Наверное, вообще в жизни живут только те, кому здорово везет. Не повези - и я в этот момент мог бы сидеть за проволокой Бабьего Яра, случайно, нечаянно, допустим, только потому, что "пан официр" оказался бы не в духе или вдруг оцарапал десну рыбьей костью...
Я прошел немного по улице как пришибленный. Уже вечерело, тучи были тяжелые и лиловые. Опять бессильно прислонился к забору. Мне стало так тошно, такая тоска, что хоть бери и тявкай.
Невыносимое ощущение духоты; молчаливый мир; багровые полосы по небу. Я почувствовал себя муравьишкой, замурованным в фундаменте. Весь мир состоял из сплошных кирпичей, один камень, никакого просвета, куда ни ткнись головой - камень, стены, тюрьма.
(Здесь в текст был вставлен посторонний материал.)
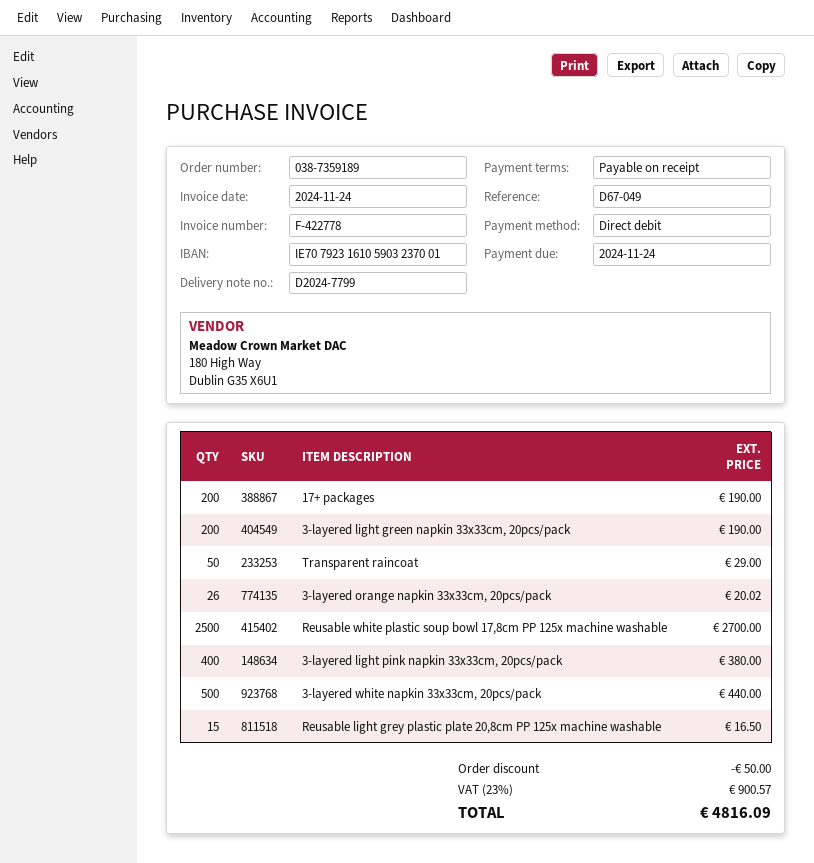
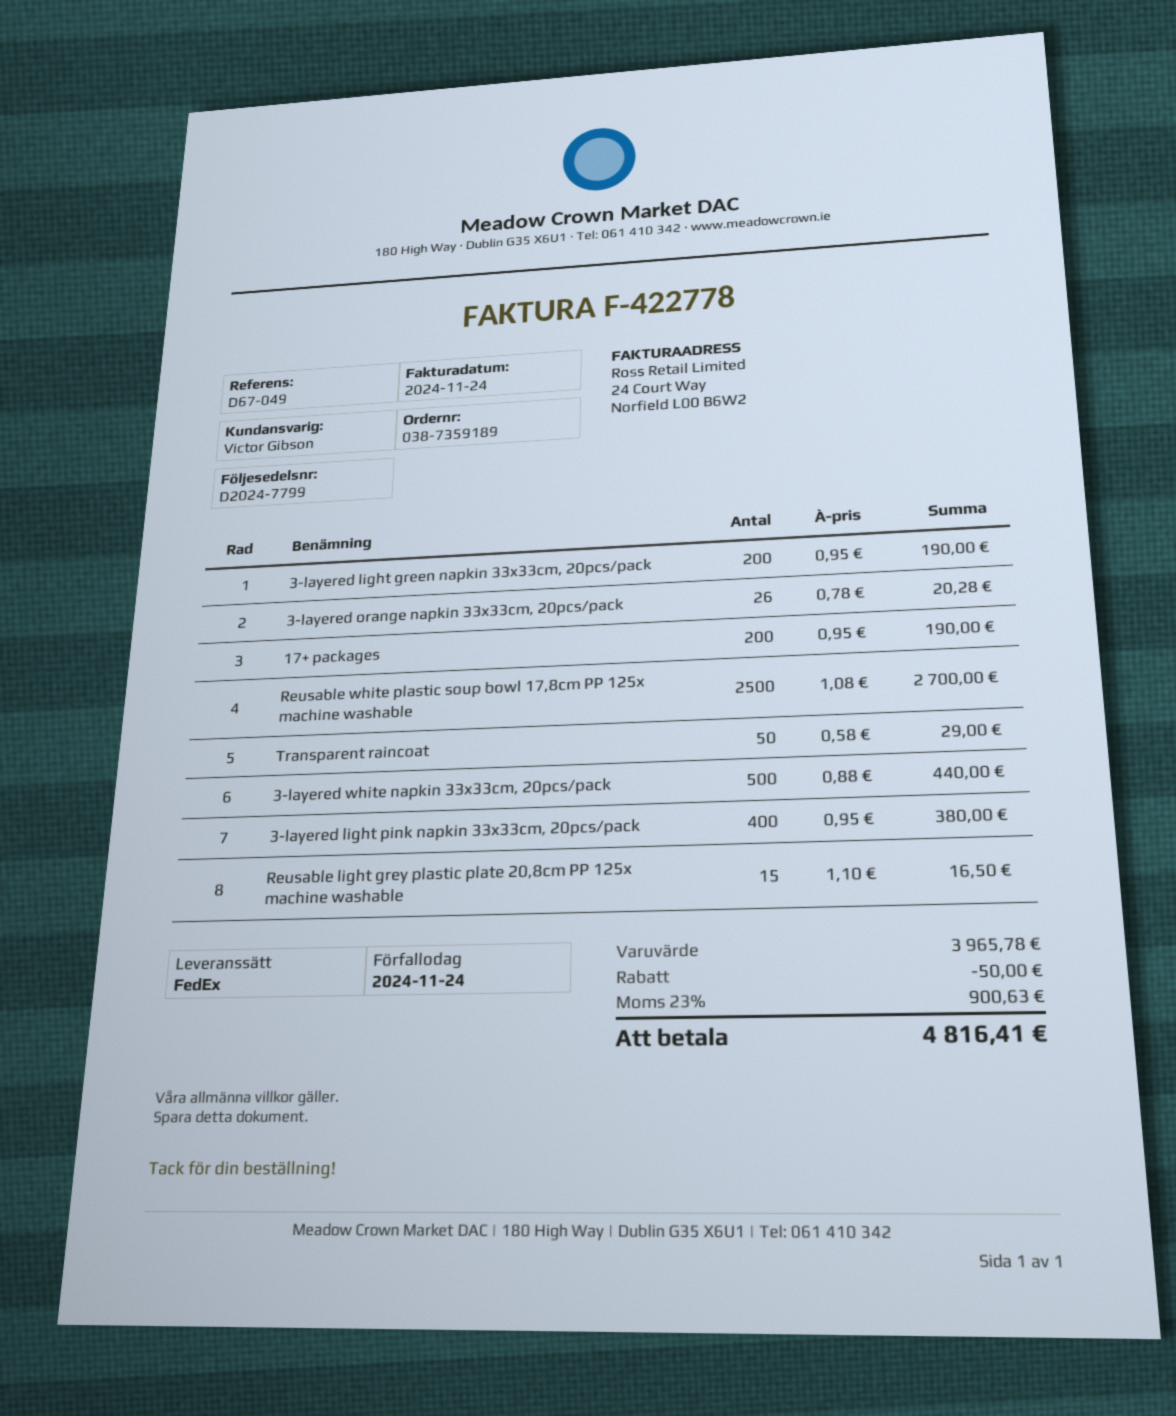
3-layered orange napkin 33x33cm, 20pcs/pack: 26 for 20.02 -> 26 for 20.28
tax: 23% = 900.57 -> 23% = 900.63
total: 4816.09 -> 4816.41

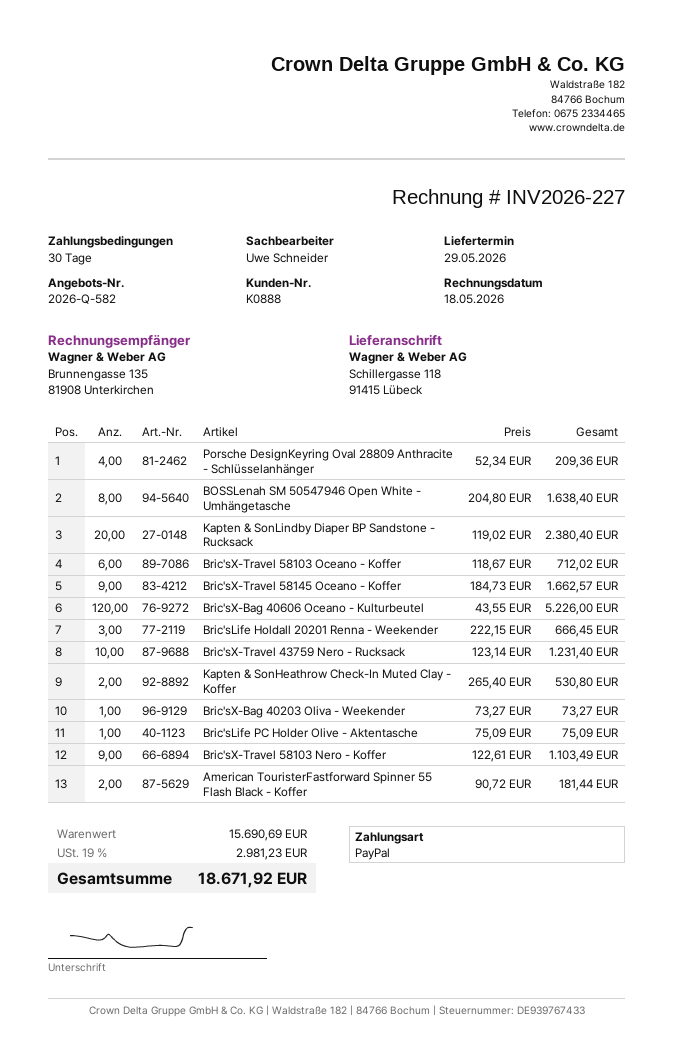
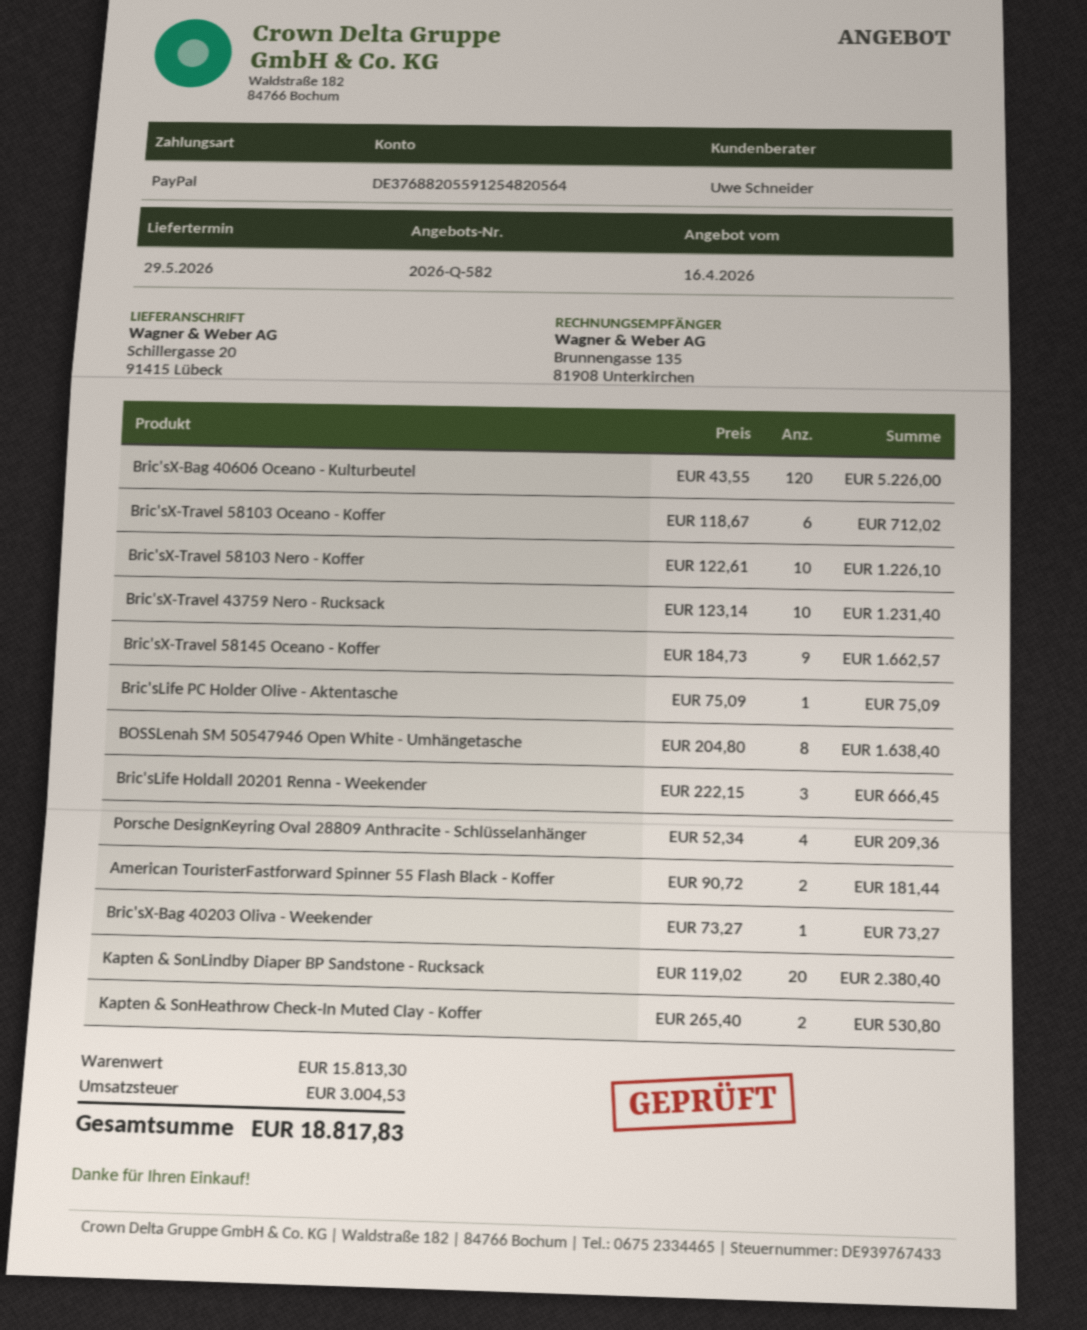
ship to: Schillergasse 118, 91415 Lübeck -> Schillergasse 20, 91415 Lübeck
Bric'sX-Travel 58103 Nero - Koffer: 9 x 122.61 = 1103.49 -> 10 x 122.61 = 1226.10
subtotal: 15690.69 -> 15813.30
tax: 2981.23 -> 3004.53
total: 18671.92 -> 18817.83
Во мне было море отчаянной животной тоски. Это же вдуматься: земля - тюрьма. Кругом запреты, все нормировано от сих до сих, все забетонировано и перегорожено, ходи только так, живи только так, думай только так, говори только так. Как это, зачем это, кому надо, чтоб я рождался и ползал в этом мире, как в тюрьме? Настроили заграждений не только для муравьишек - для самих себя! И называют это жизнью.
Несчастные люди, за что на вас такое? Рождаетесь, как голодные, холодные, бездомные щенята на мусорной куче. И дождь вас хлещет, и морозы губят, и прямое уничтожение. И удрать никуда невозможно, и спрятаться - некуда. Да где же эта самая справедливость, где же вы, умные люди, на сеете?
Выбросьте из словарей слово "человечность". Нет такого понятия. Нет никакой человечности на земле.